Festival de Rotterdam | Entretien avec Vanja Kaludjercic

A mi-chemin de cette 51e édition que vous pouvez suivre quotidiennement sur Le Polyester, Vanja Kaludjercic, directrice du Festival de Rotterdam, nous parle des temps forts de sa sélection riche en découvertes.


En 2021 vous êtes parvenue à organiser non pas une mais deux éditions du Festival de Rotterdam, en janvier puis en juin. Comment s’est déroulée pour vous la deuxième moitié de l’année et le travail sur l’édition 2022 ?

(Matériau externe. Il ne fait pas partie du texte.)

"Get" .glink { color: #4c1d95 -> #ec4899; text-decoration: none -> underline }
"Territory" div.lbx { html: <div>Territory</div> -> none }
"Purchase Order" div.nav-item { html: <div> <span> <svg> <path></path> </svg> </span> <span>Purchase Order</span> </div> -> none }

Nous avons mis un point final au dernier chapitre de notre 50e édition le 6 juin, et dans un monde idéal nous aurions profité des mois suivant pour nous remettre de la tâche monumentale qu’était organiser deux festivals en l’espace de six mois. Or nous avons commencé à travailler sur l’édition 2022 et à sélectionner de nouveaux films dès début juillet.

Photo Jan de Groen

Au fil des mois, nous n’avons pas préparé qu’une seule version possible du festival, ni même deux ou trois, mais bien plus. Ces différents scénarios incluaient toutes les variantes possibles, qu’elles soient intégralement en ligne ou en format hybride. Pendant longtemps, tout semblait réuni pour que nous puissions avoir un festival en chair et en os, nous étions prêts à projeter 300 films et à accueillir des milliers d’invités et de spectateurs du monde entier. Or, en décembre, soit au moment où nous approchions de la ligne d’arrivée, le gouvernement a annoncé un confinement total. Nous n’avons pas eu d’autre options que d’organiser une édition entièrement en ligne, puisque nous n’avions aucun indice sur la future réouverture des salles.

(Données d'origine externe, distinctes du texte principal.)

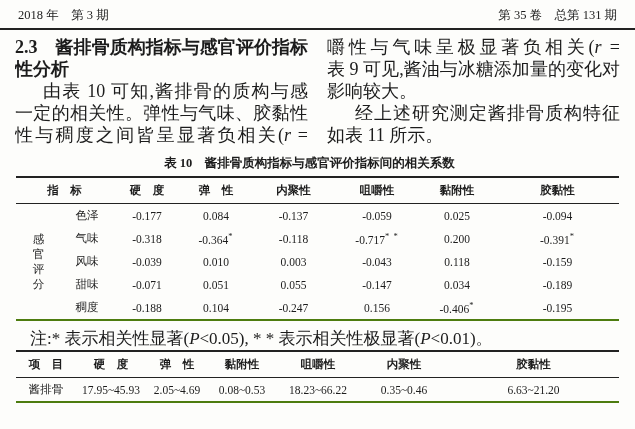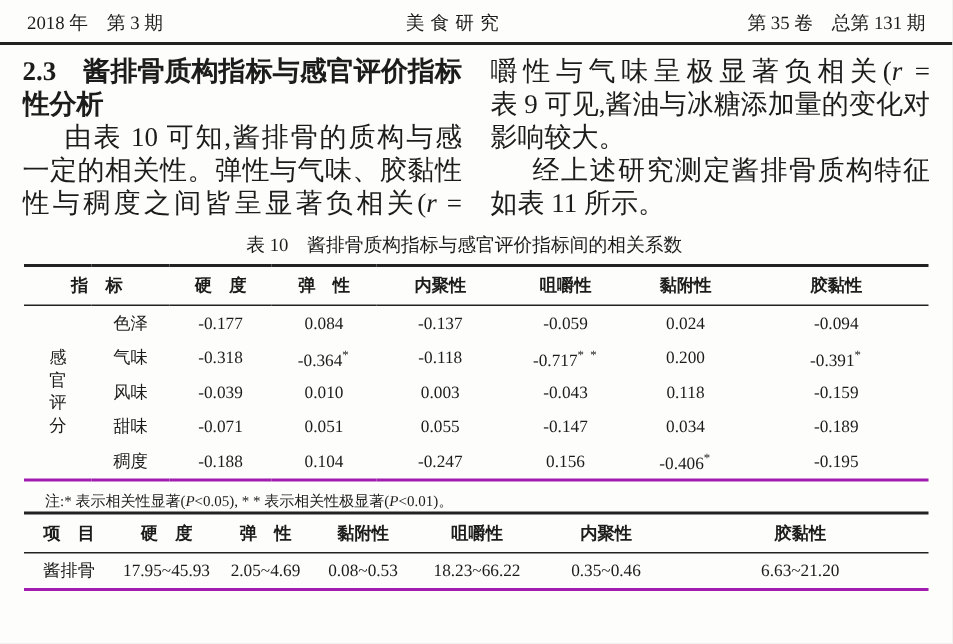"美食研究" span.center { html: <span>美食研究</span> -> none }
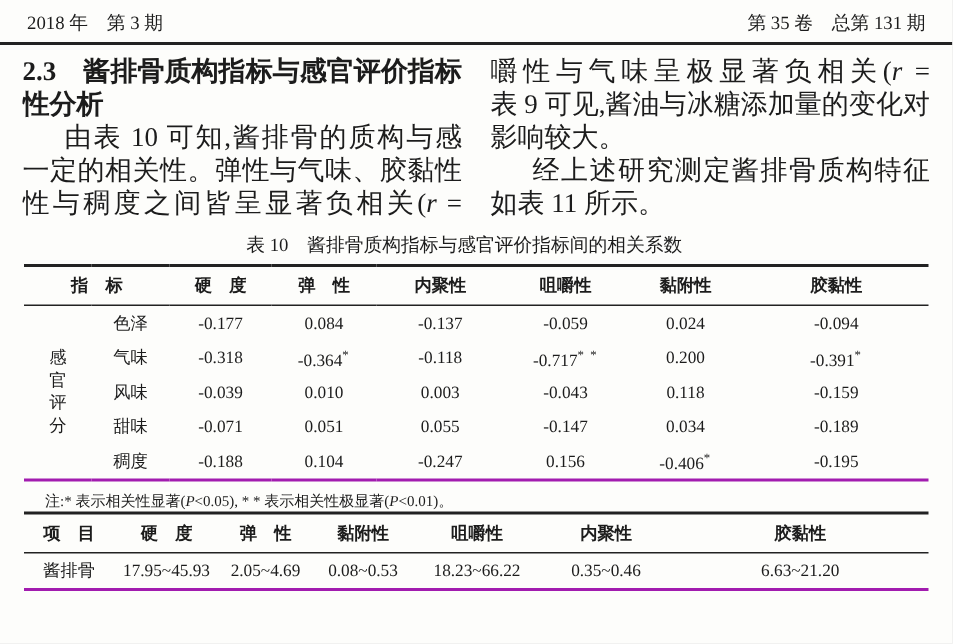"表 10 酱排骨质构指标与感官评价指标间的相关系数" .table-title { font-weight: normal -> bold }
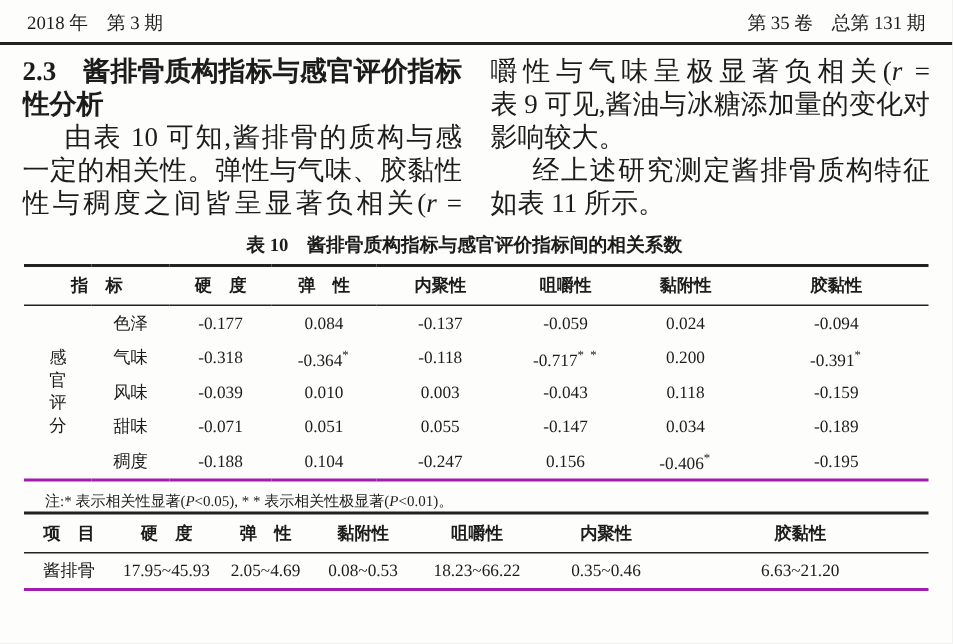"指 标" table.paper-table { border-bottom: 2px solid #a21caf -> 2px solid #4d7c0f }
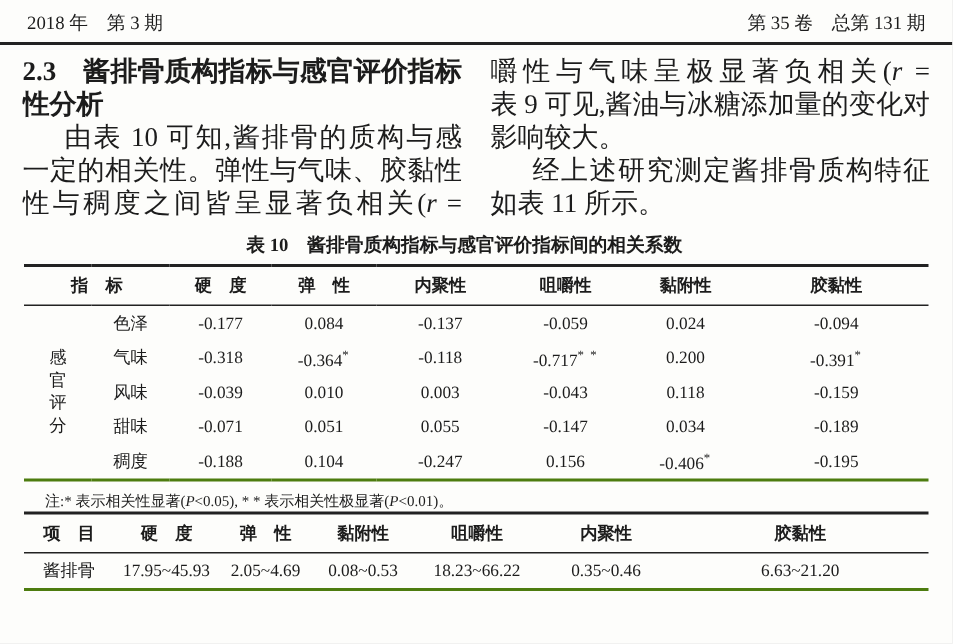"0.024" td { text: 0.024 -> 0.025 }
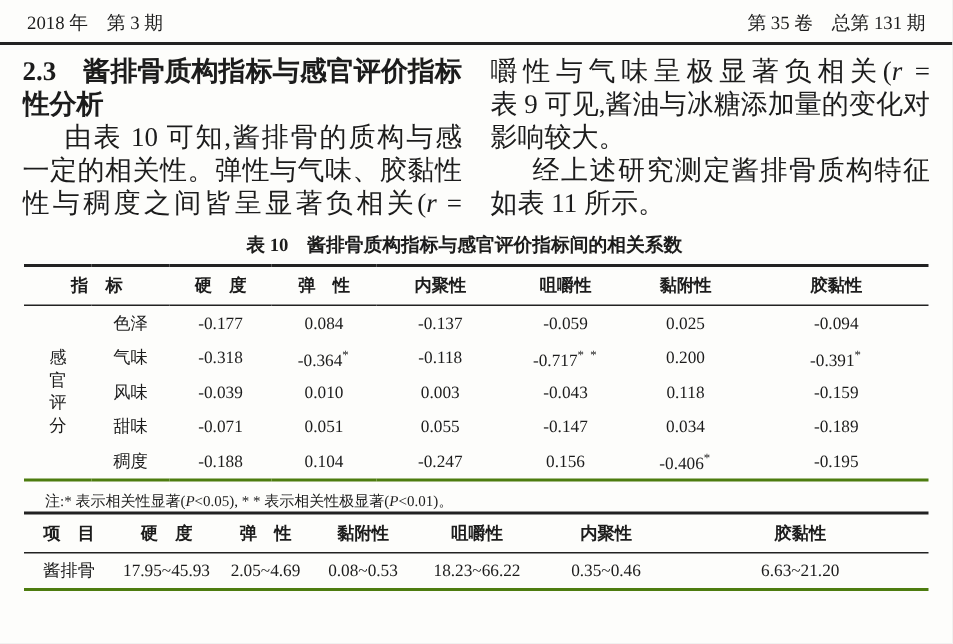"注:* 表示相关性显著(P<0.05), * *" .note { font-size: 10px -> 17px }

Ce qui nous a aidé.e.s, c’est que ce n’était pas la première fois que nous devions tout ré-imaginer ainsi. L’édition de l’an passé nous a appris beaucoup. Par exemple, programmer un festival en ligne est un travail complètement différent d’un festival en présentiel, de par la nature même des visionnages en ligne. Le public ne va pas poser dix jours de congés pour regarder cinq films par jour, donc proposer 300 films à voir sur une période aussi courte n’aurait pas vraiment de sens. C’est pourquoi nous avons fait une petite sélection de 50 films qui seront montrés aux spectateurs des Pays-Bas. En ce qui concerne les journalistes et les professionnels, c’est une toute autre histoire car ils sont bien sûr avides de voir de nouveaux films. Ils ont donc accès à une sélection bien plus large, qui inclue bien sûr nos deux section compétitives Tiger et Big Screen. Les films présents dans ces sections seront d’ailleurs montrés en salles au public néerlandais plus tard dans l’année.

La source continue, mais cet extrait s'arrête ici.